“Dopo la causa vinta da NURSIND a Pordenone, dove il giudice ha sentenziato che la tassa di iscrizione all’ordine debba pagarla l’azienda, tanti sindacati si sono scatenati (facendo propria una vittoria di NurSind) inoltrando richieste (vane) di risarcimento alle aziende”, esordisce così Salvatore Lo Presti, segretario territoriale NurSind Alessandria, che continua, stilando una serie di brevi chiarimenti agli infermieri, affinché non si lascino ingannare da false promesse:

1 - nessuna azienda renderà un centesimo se non obbligata un giudice; le sentenze in Italia non fanno giurisprudenza

2 - perché un giudice obblighi l’azienda a pagare la quota OPI bisogna fare causa (e vincerla)

3 - ad Alessandria abbiamo fatto causa nel 2014 e al momento in primo grado e appello ci hanno dato torto, siamo in attesa della cassazione

4 - la sentenza di Pordenone è positiva, ma è un primo grado, e verrà appellata dall’Azienda

5 - non è detto che in appello la sentenza sia confermata.

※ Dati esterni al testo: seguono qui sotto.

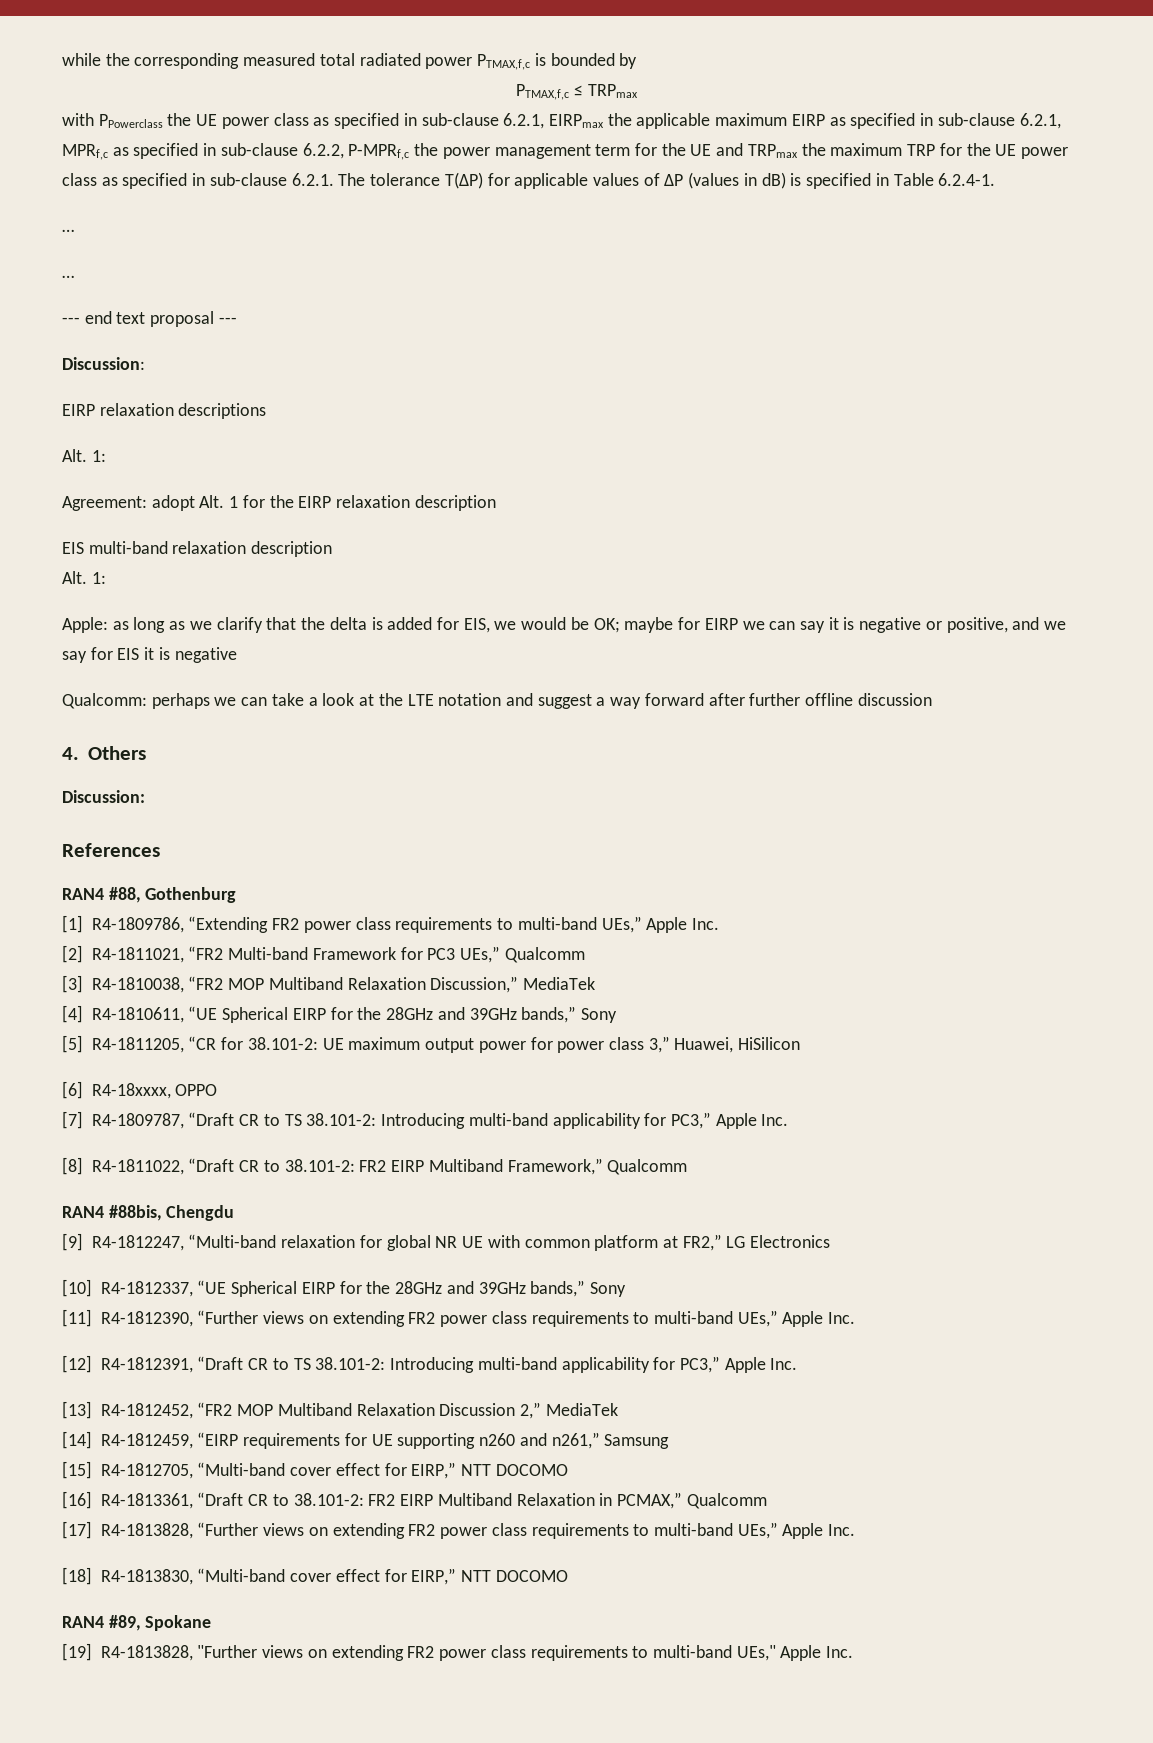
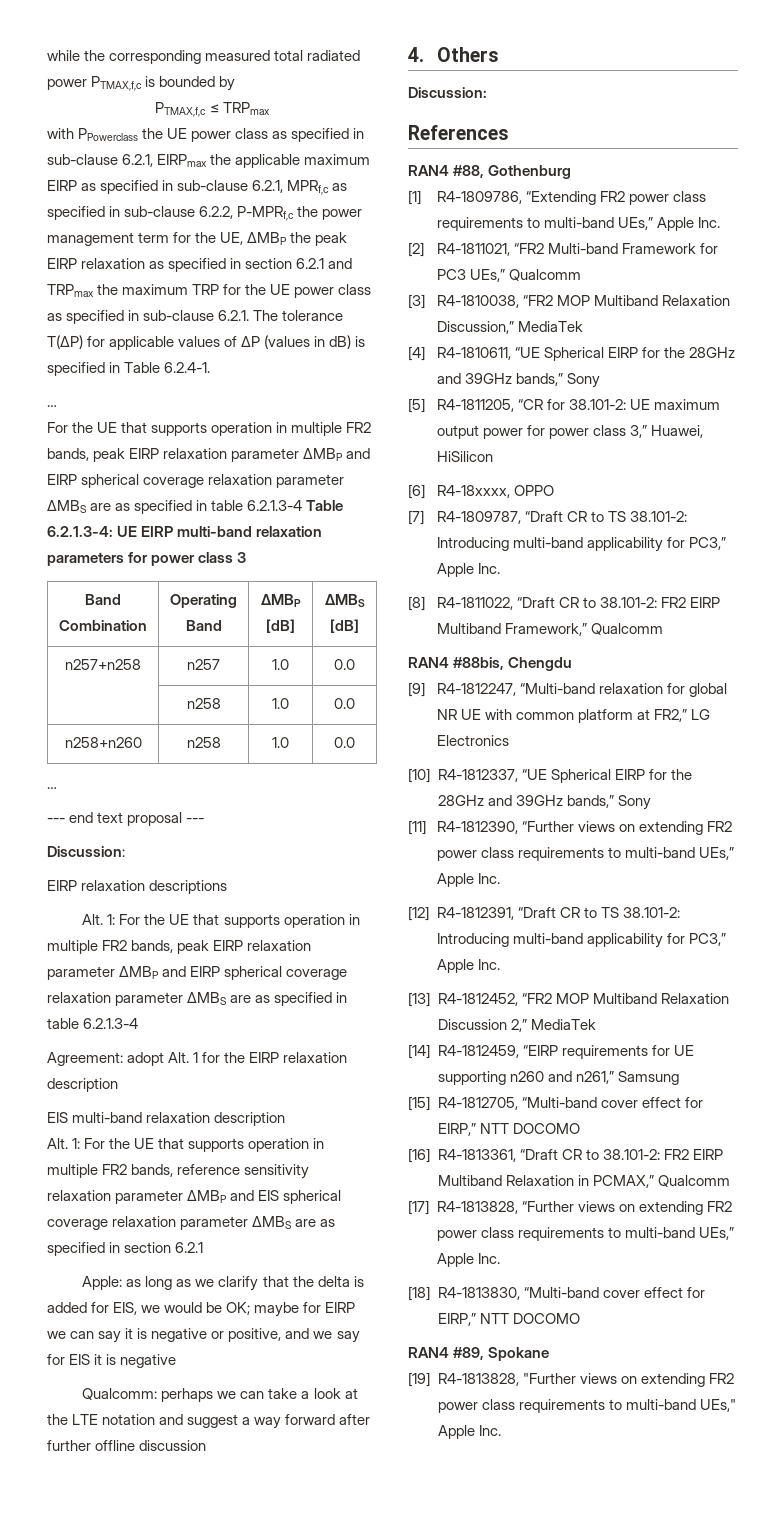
- with PPowerclass the UE power class as specified in sub-clause 6.2.1, EIRPmax the applicable maximum EIRP as specified in sub-clause 6.2.1, MPRf,c as specified in sub-clause 6.2.2, P-MPRf,c the power management term for the UE and TRPmax the maximum TRP for the UE power class as specified in sub-clause 6.2.1. The tolerance T(∆P) for applicable values of ∆P (values in dB) is specified in Table 6.2.4-1.
+ with PPowerclass the UE power class as specified in sub-clause 6.2.1, EIRPmax the applicable maximum EIRP as specified in sub-clause 6.2.1, MPRf,c as specified in sub-clause 6.2.2, P-MPRf,c the power management term for the UE, ΔMBP the peak EIRP relaxation as specified in section 6.2.1 and TRPmax the maximum TRP for the UE power class as specified in sub-clause 6.2.1. The tolerance T(∆P) for applicable values of ∆P (values in dB) is specified in Table 6.2.4-1.
+ For the UE that supports operation in multiple FR2 bands, peak EIRP relaxation parameter ΔMBP and EIRP spherical coverage relaxation parameter ΔMBS are as specified in table 6.2.1.3-4 Table 6.2.1.3-4: UE EIRP multi-band relaxation parameters for power class 3
+ Band Combination | Operating Band | ΔMBP [dB] | ΔMBS [dB]
+ n257+n258 | n257 | 1.0 | 0.0
+ | n258 | 1.0 | 0.0
+ n258+n260 | n258 | 1.0 | 0.0
  EIRP relaxation descriptions
- Alt. 1:
+ Alt. 1: For the UE that supports operation in multiple FR2 bands, peak EIRP relaxation parameter ΔMBP and EIRP spherical coverage relaxation parameter ΔMBS are as specified in table 6.2.1.3-4
  EIS multi-band relaxation description
- Alt. 1:
+ Alt. 1: For the UE that supports operation in multiple FR2 bands, reference sensitivity relaxation parameter ΔMBP and EIS spherical coverage relaxation parameter ΔMBS are as specified in section 6.2.1

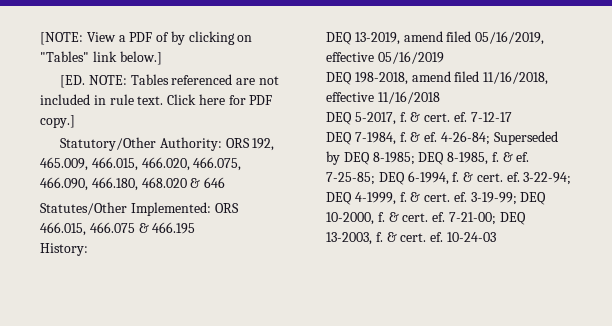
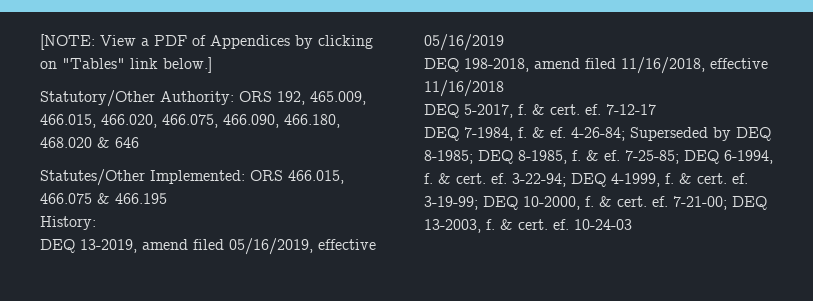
- [NOTE: View a PDF of by clicking on "Tables" link below.]
+ [NOTE: View a PDF of Appendices by clicking on "Tables" link below.]
- [ED. NOTE: Tables referenced are not included in rule text. Click here for PDF copy.]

Se non lo fosse, eventuali risarcimenti sarebbero richiesti indietro ai lavoratori

6- come ci insegnano le tante cause vinte da NurSind sul cambio divisa, per andare in causa con ottime probabilità di vincere è meglio che ci sia almeno un pronunciamento positivo della Cassazione (che ad oggi per la tassa OPI per gli infermieri non c’è)

7- deve essere chiaro a tutti che è il lavoratore che deve far causa all’azienda, perché il diritto è del lavoratore e non del sindacato. Certo NurSind metterà (se dovremo fare quel percorso) a disposizione degli iscritti gli avvocati.

È curioso che qualcuno scriva su battaglie effettuate dal NURSIND

10 - STIANO TRANQUILLI I COLLEGHI ISCRITTI A NURSIND CHE QUANDO SARÀ IL MOMENTO LA SEGRETERIA DI ALESSANDRIA LI INFORMERÀ DEI PASSI DA FARE PER INIZIARE IL PERCORSO DI RICHIESTA DEL RISARCIMENTO.